### Raw data
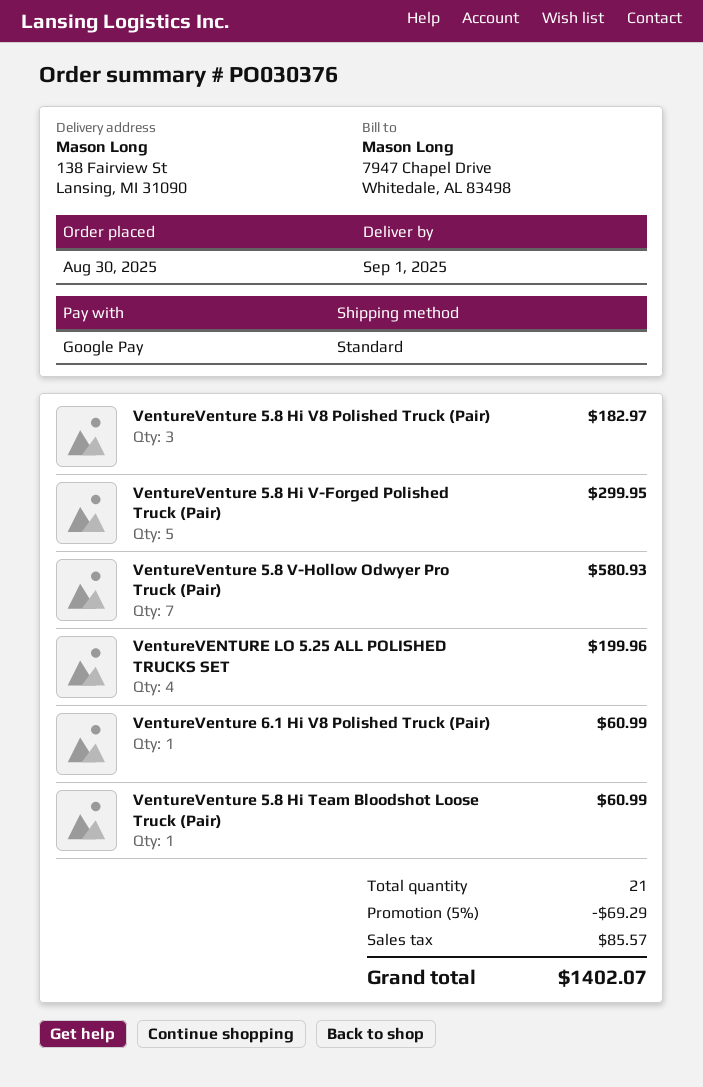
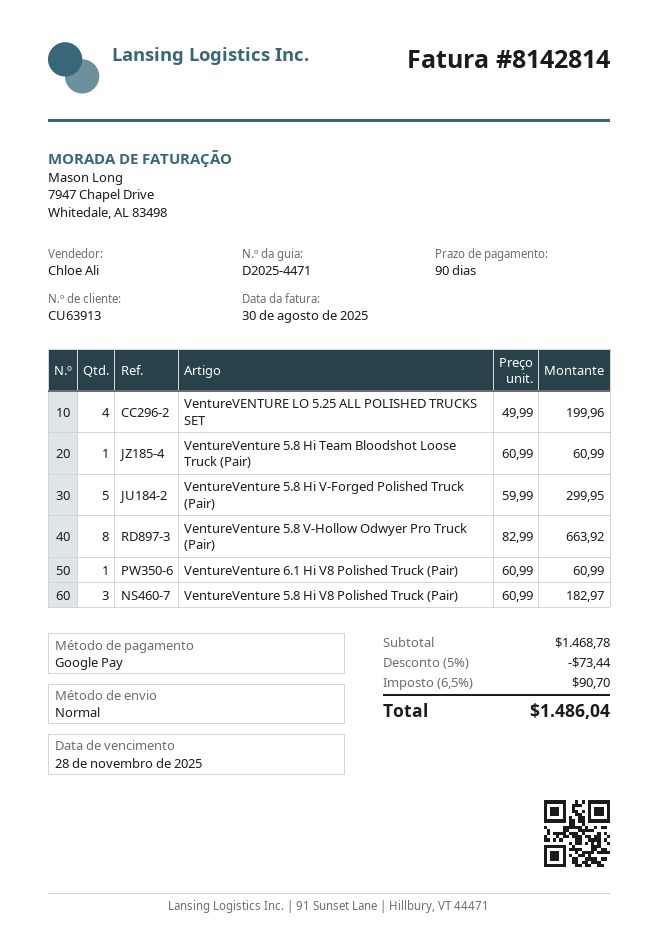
VentureVenture 5.8 V-Hollow Odwyer Pro Truck (Pair): 7 for 580.93 -> 8 for 663.92
discount: 5% = 69.29 -> 5% = 73.44
tax: 85.57 -> 90.70
total: 1402.07 -> 1486.04

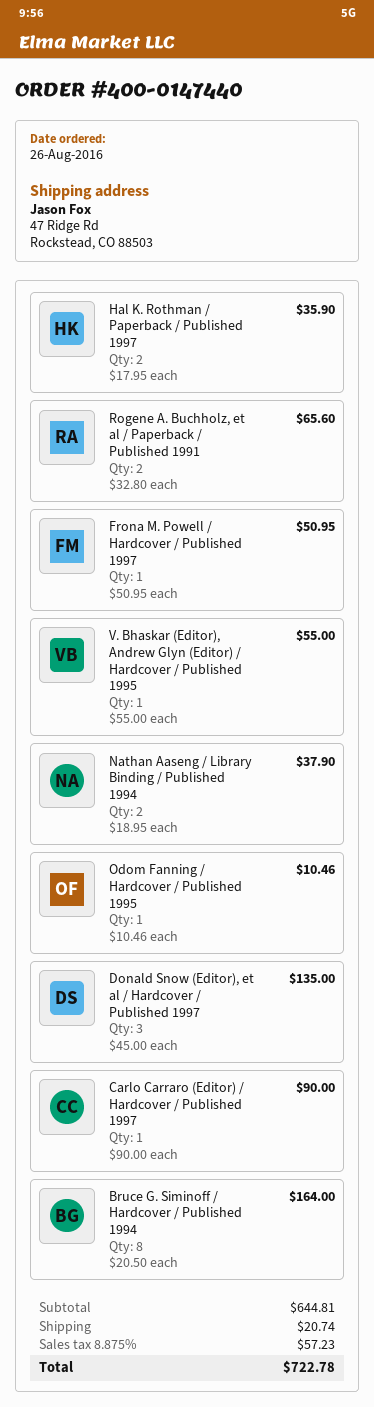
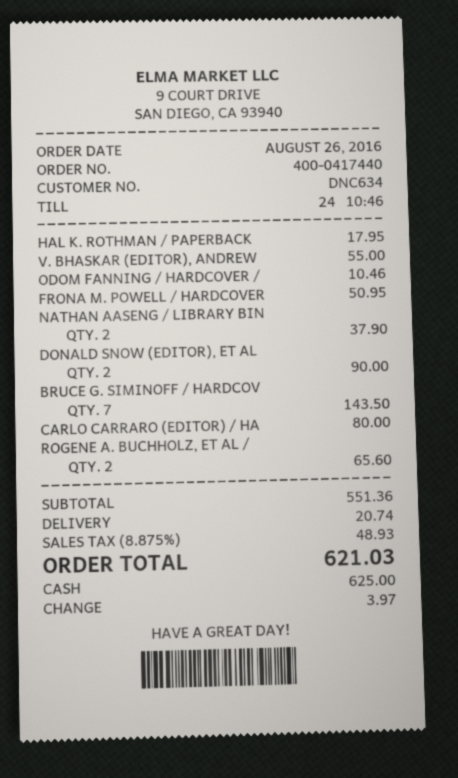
order number: 400-0147440 -> 400-0417440
Hal K. Rothman / Paperback / Published 1997: 2 for 35.90 -> 1 for 17.95
Donald Snow (Editor), et al / Hardcover / Published 1997: 3 for 135.00 -> 2 for 90.00
Carlo Carraro (Editor) / Hardcover / Published 1997: 1 for 90.00 -> 1 for 80.00
Bruce G. Siminoff / Hardcover / Published 1994: 8 for 164.00 -> 7 for 143.50
subtotal: 644.81 -> 551.36
tax: 8.875% = 57.23 -> 8.875% = 48.93
total: 722.78 -> 621.03

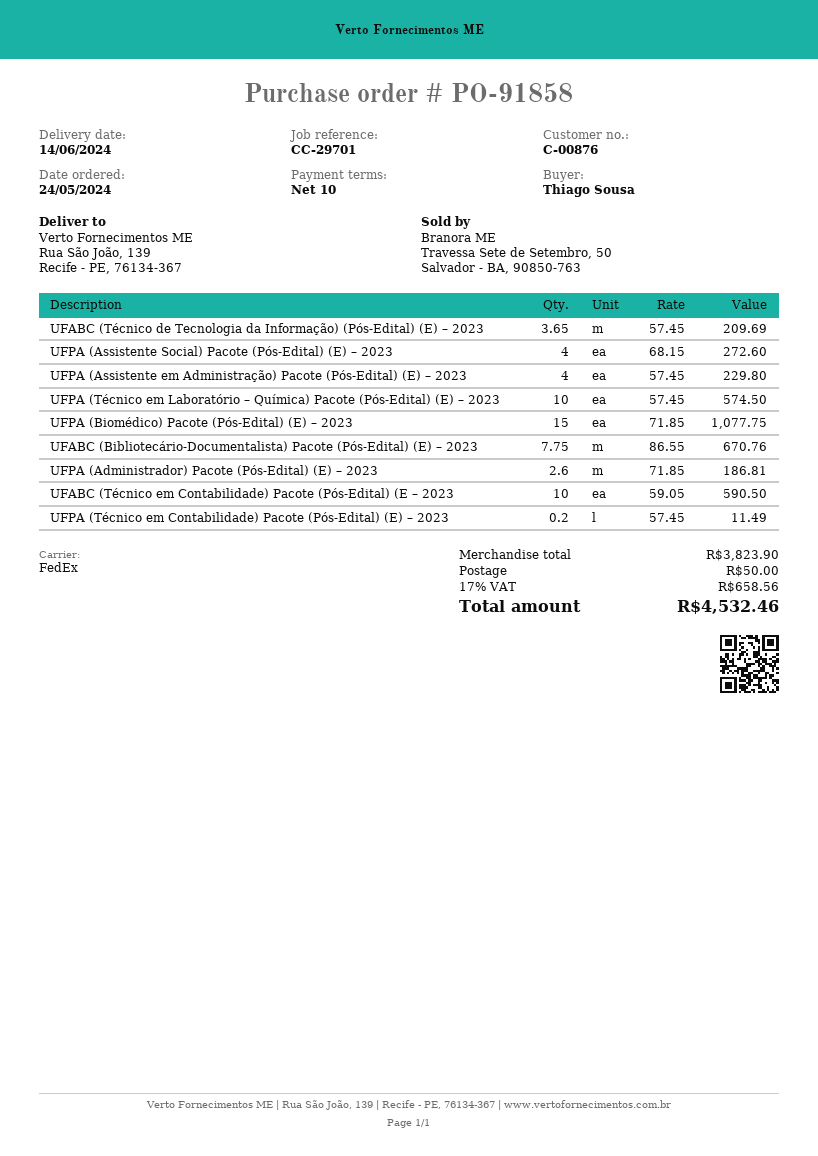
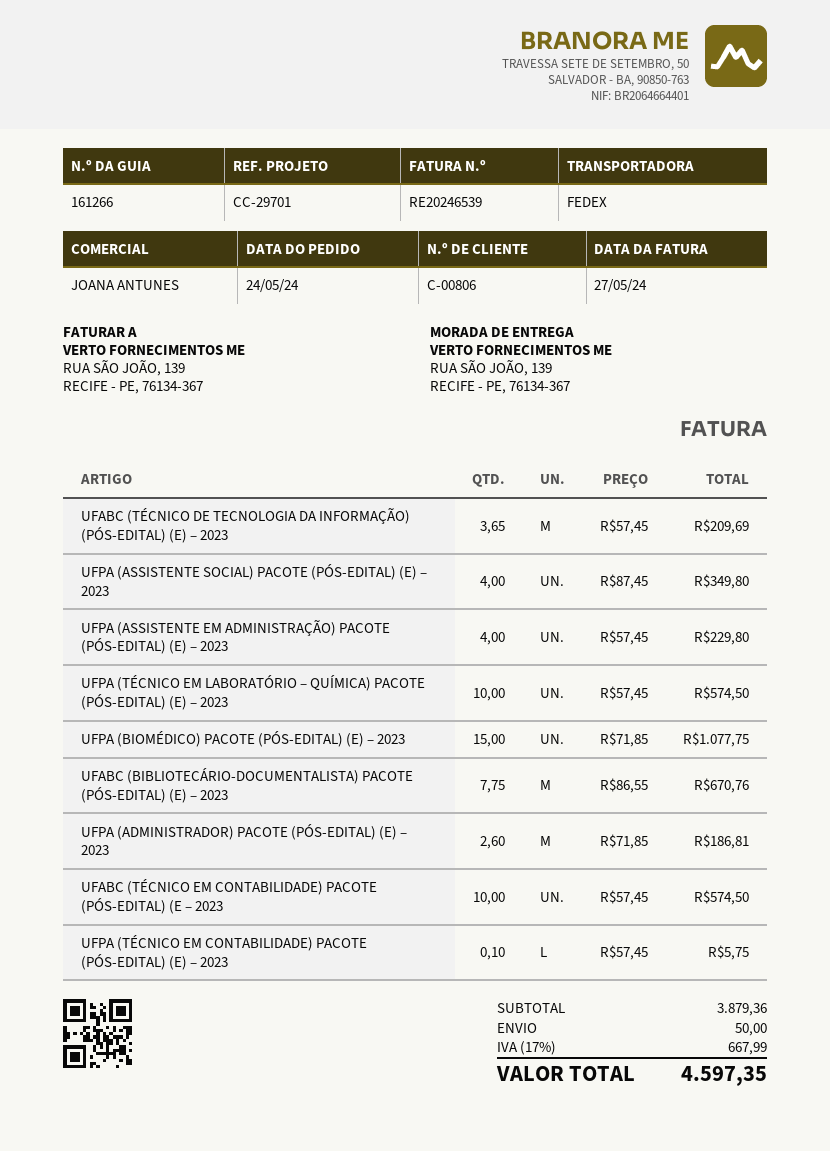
customer number: C-00876 -> C-00806
UFPA (Assistente Social) Pacote (Pós-Edital) (E) – 2023: 4 x 68.15 = 272.60 -> 4 x 87.45 = 349.80
UFABC (Técnico em Contabilidade) Pacote (Pós-Edital) (E – 2023: 10 x 59.05 = 590.50 -> 10 x 57.45 = 574.50
UFPA (Técnico em Contabilidade) Pacote (Pós-Edital) (E) – 2023: 0.2 x 57.45 = 11.49 -> 0.1 x 57.45 = 5.75
subtotal: 3823.90 -> 3879.36
tax: 17% = 658.56 -> 17% = 667.99
total: 4532.46 -> 4597.35

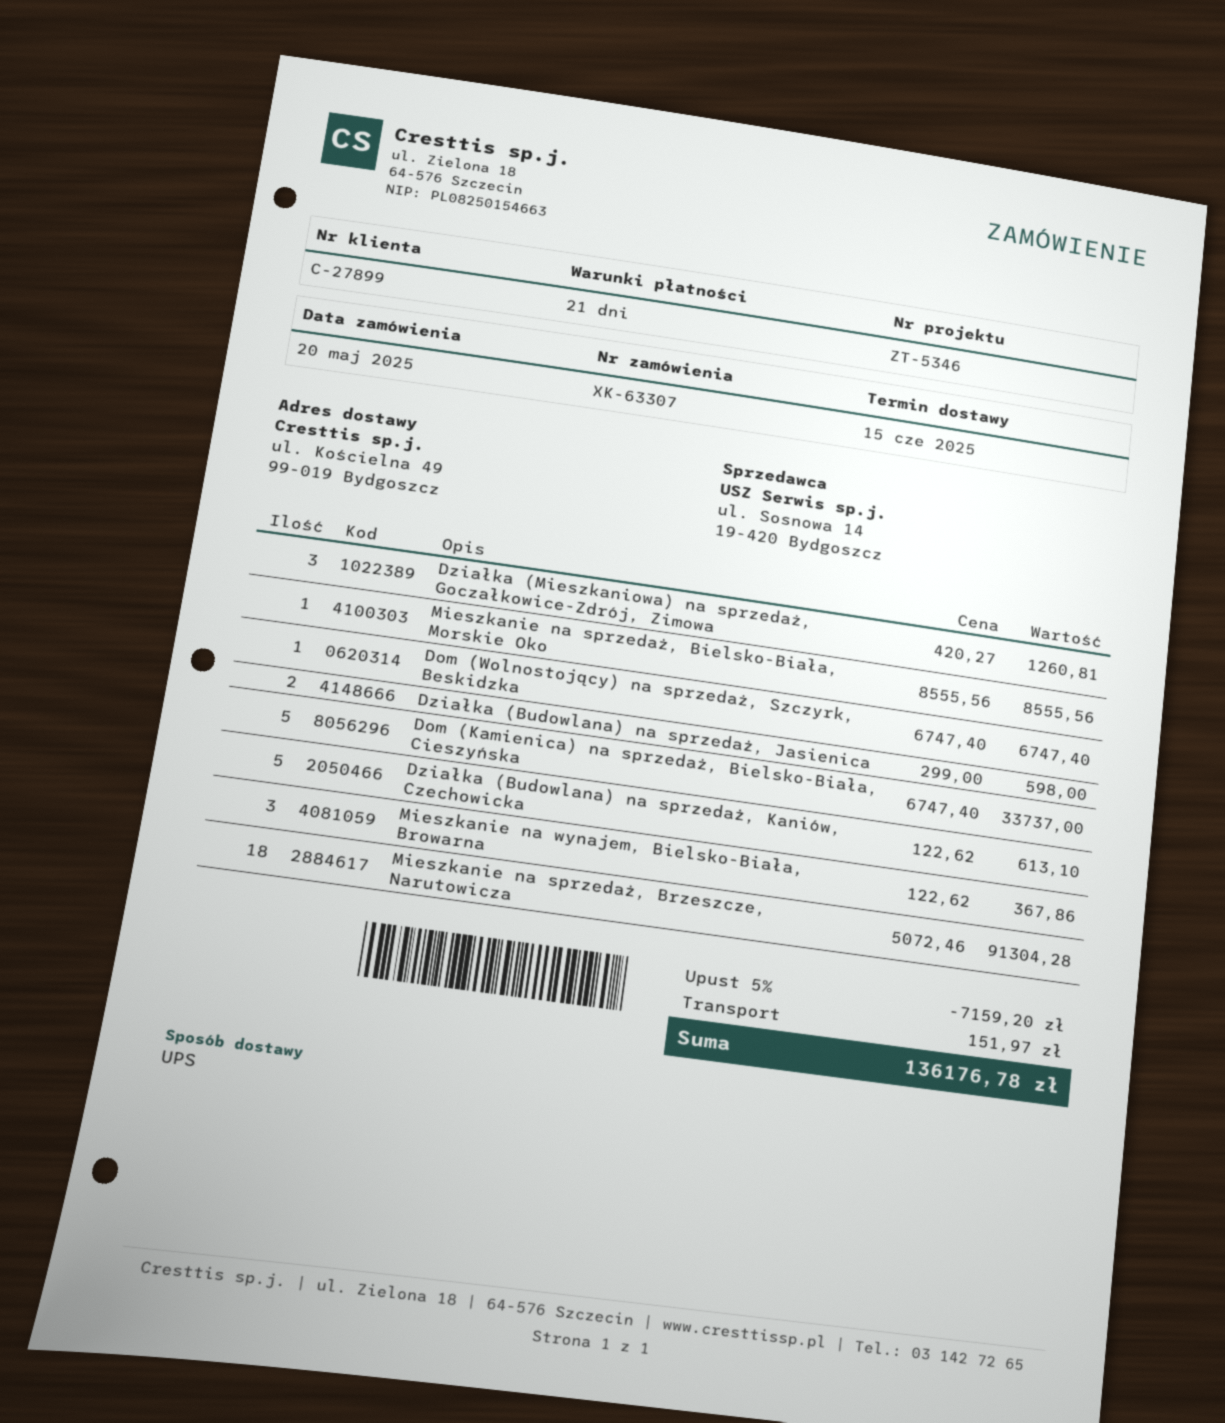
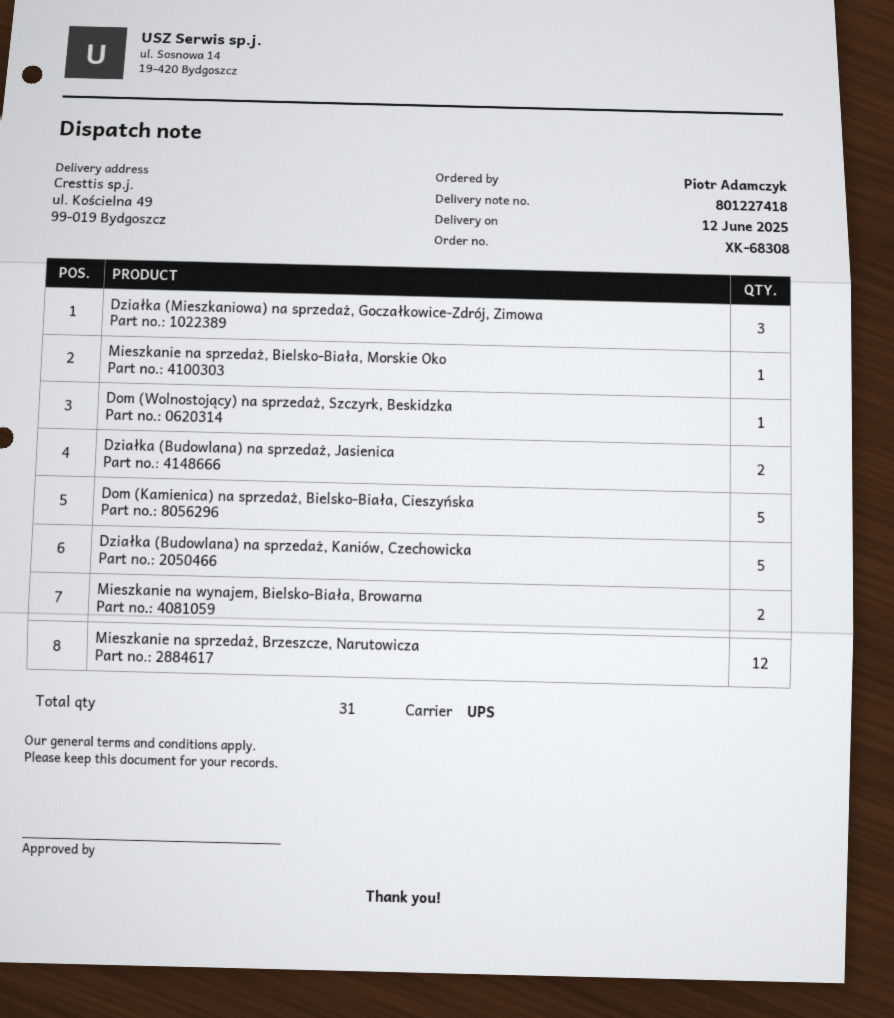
order number: XK-63307 -> XK-68308
delivery date: 2025-06-15 -> 2025-06-12
Mieszkanie na wynajem, Bielsko-Biała, Browarna: 3 -> 2
Mieszkanie na sprzedaż, Brzeszcze, Narutowicza: 18 -> 12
######
Repeat the lines above exactly, beginning with the one containing "Carlo Carraro (Editor)" and finishing with the one containing "order number: XK-63307 -> XK-68308". No pictures belong in the copy.

Carlo Carraro (Editor) / Hardcover / Published 1997: 1 for 90.00 -> 1 for 80.00
Bruce G. Siminoff / Hardcover / Published 1994: 8 for 164.00 -> 7 for 143.50
subtotal: 644.81 -> 551.36
tax: 8.875% = 57.23 -> 8.875% = 48.93
total: 722.78 -> 621.03

customer number: C-00876 -> C-00806
UFPA (Assistente Social) Pacote (Pós-Edital) (E) – 2023: 4 x 68.15 = 272.60 -> 4 x 87.45 = 349.80
UFABC (Técnico em Contabilidade) Pacote (Pós-Edital) (E – 2023: 10 x 59.05 = 590.50 -> 10 x 57.45 = 574.50
UFPA (Técnico em Contabilidade) Pacote (Pós-Edital) (E) – 2023: 0.2 x 57.45 = 11.49 -> 0.1 x 57.45 = 5.75
subtotal: 3823.90 -> 3879.36
tax: 17% = 658.56 -> 17% = 667.99
total: 4532.46 -> 4597.35

order number: XK-63307 -> XK-68308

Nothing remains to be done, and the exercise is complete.